At HubSpot, we had this intentional decision to try to make the product more self service. At the same time, we were starting to see other products, like Uber or Lyft, these real product-led companies come out, and really start to take a lot of market share and be incredibly loved by their customers.
We knew that something was happening. We just didn't know how we can apply it to a B2B sense, which I think is what happens in the market. B2B companies are often lagging behind the tactics that B2C companies put into play. When we look at games, when we look at some of these other B2C types of products, even direct-to-consumer brands nowadays, these are all product-led strategies. Seeing them come out is what really made me believe in it.
Darius Contractor:
Everyone wants to name the hot thing. Product-led growth, I think, is maybe one of the newer names. Previously, people would talk about viral growth. That's just one part of product-led growth, but maybe one of the most exciting parts, where one person invites another.
I ended up starting my career in viral growth without it even having a name, back at tickle.com, originally Emode, way back in 2002. We ran a, "What kind of dog are you?" quiz, which was actually viral just based on the fun-ness of it, before there was even what I call structured virality since then. People just take it, have a laugh and send it to someone else. That's where I cut my teeth in this PLG world.
Since then, we've seen that model become more structured, have known best practices, and then be applied to the social world especially, and then more and more to the B2B SaaS world.
I think it's most recently been applied to B2B businesses, maybe because it's the de facto way that you grow a non-B2B business. It's just seen as fish and water. But it is true that any product you're looking to get to massive scale, at the end of the day, has to grow without a person holding your hand, because there's just not enough people. So social, like Snapchat, Facebook, all those, of course, have grown that way. They've grown somehow independently with just the product leading the growth.
That has been new in enterprise software. Historically, enterprise software has been a more person-to-person sales motion, partly because of the reasons I brought up earlier.
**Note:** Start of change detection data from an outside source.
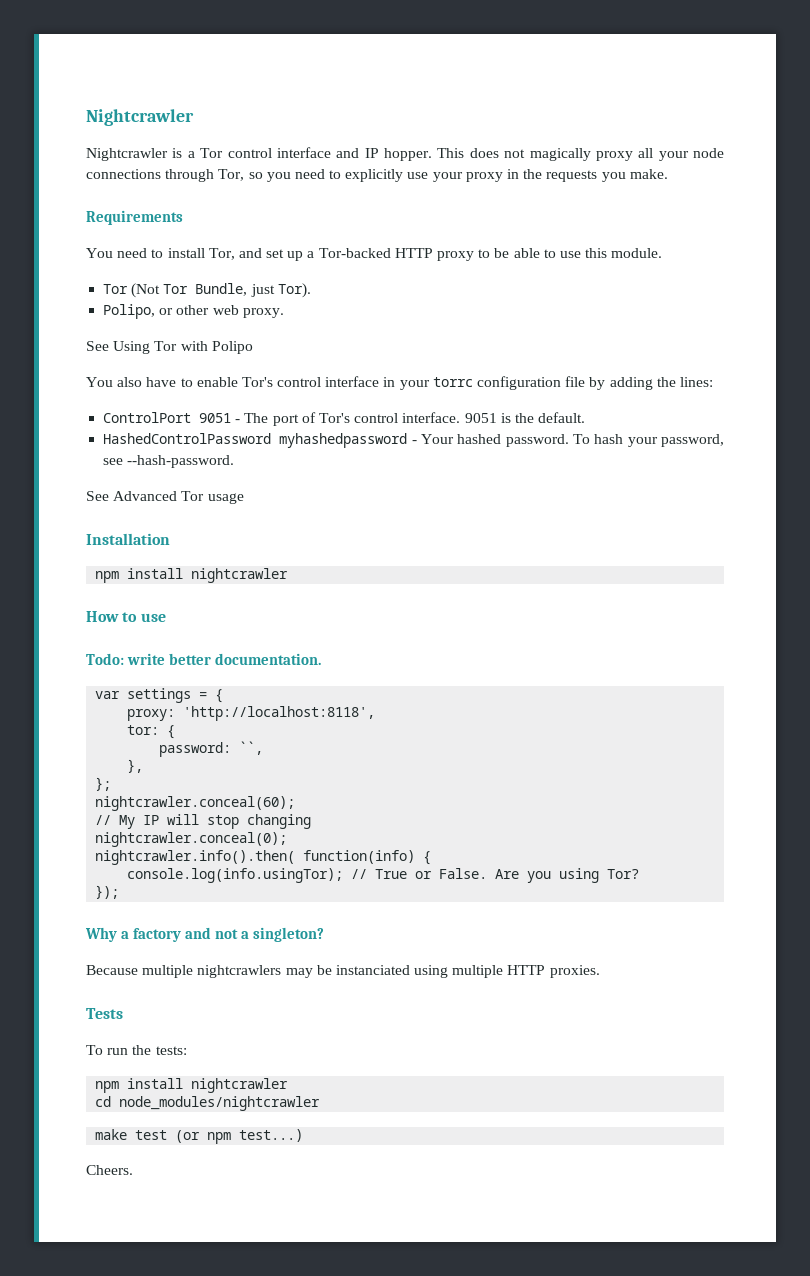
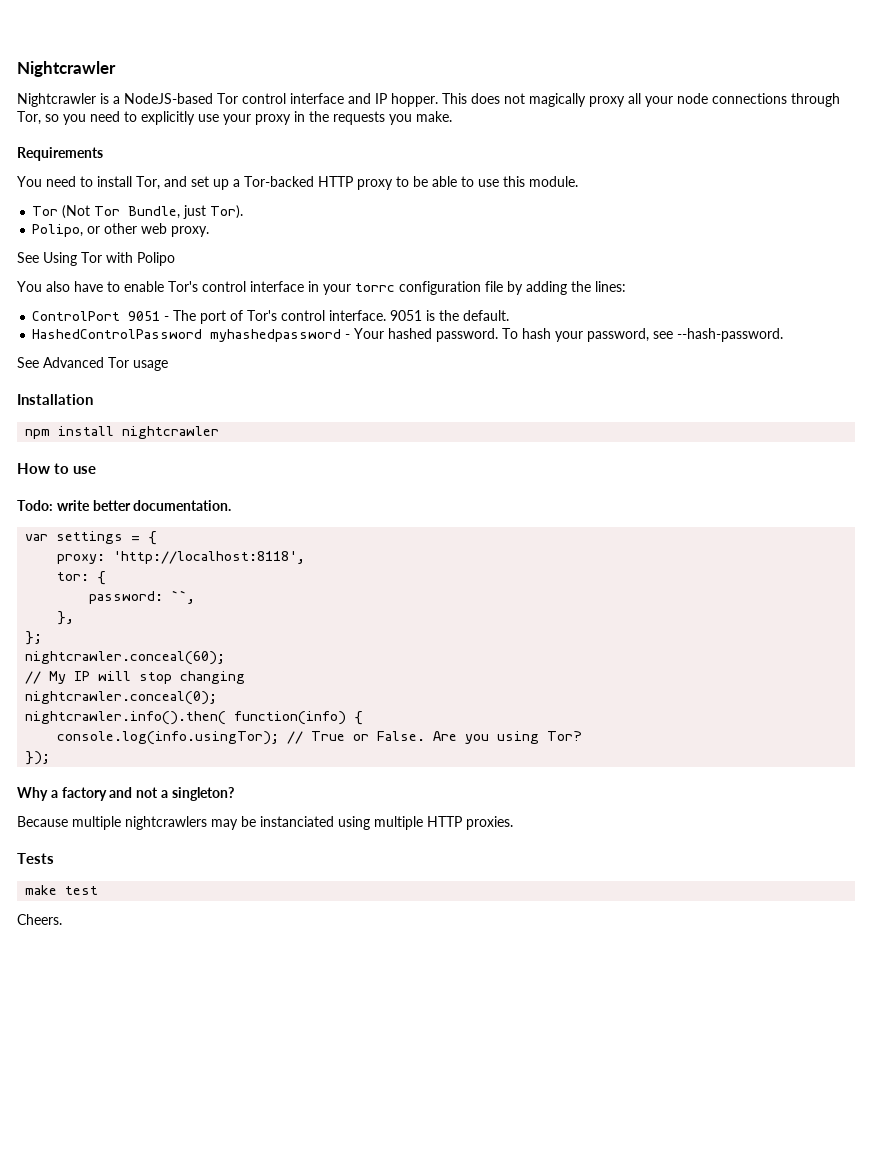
- Nightcrawler is a Tor control interface and IP hopper.
+ Nightcrawler is a NodeJS-based Tor control interface and IP hopper.
- To run the tests:
- npm install nightcrawler
- cd node_modules/nightcrawler
- make test (or npm test...)
+ make test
When enterprise software first came out, people didn't even know what to do with it. "What am I supposed to do with a mainframe? Why should I have a closet that's cold?" It's something that we had to really explain something. It was also very complicated and expensive, both in terms of the overall install itself, but also in terms of just ramping up on it, and actually getting value from this new piece of machinery and then software.
Since then, it's become easier and easier, in the cloud, to get value out of something, and easier and easier to integrate with it. People know how these things work, and onboard more quickly. So more and more, the product's been able to grow itself and explain itself in such a way that people can onboard and ramp up without having handholding, or without it being really an expensive, tough process.
I think the other thing is that the tools have gotten more mature and more consumer-y. They've gotten to the point where you actually enjoy using them, and they have easy onboarding. The customers have gotten used to using these tools, often from using consumer tools. So people say, "Hey, I already have email to send messages. Why don't I have some tool to message all my customers? Why can't I have the same thing in my business world?" All that stuff has led to people, I think, seeking product-led growth companies more than they have in the past.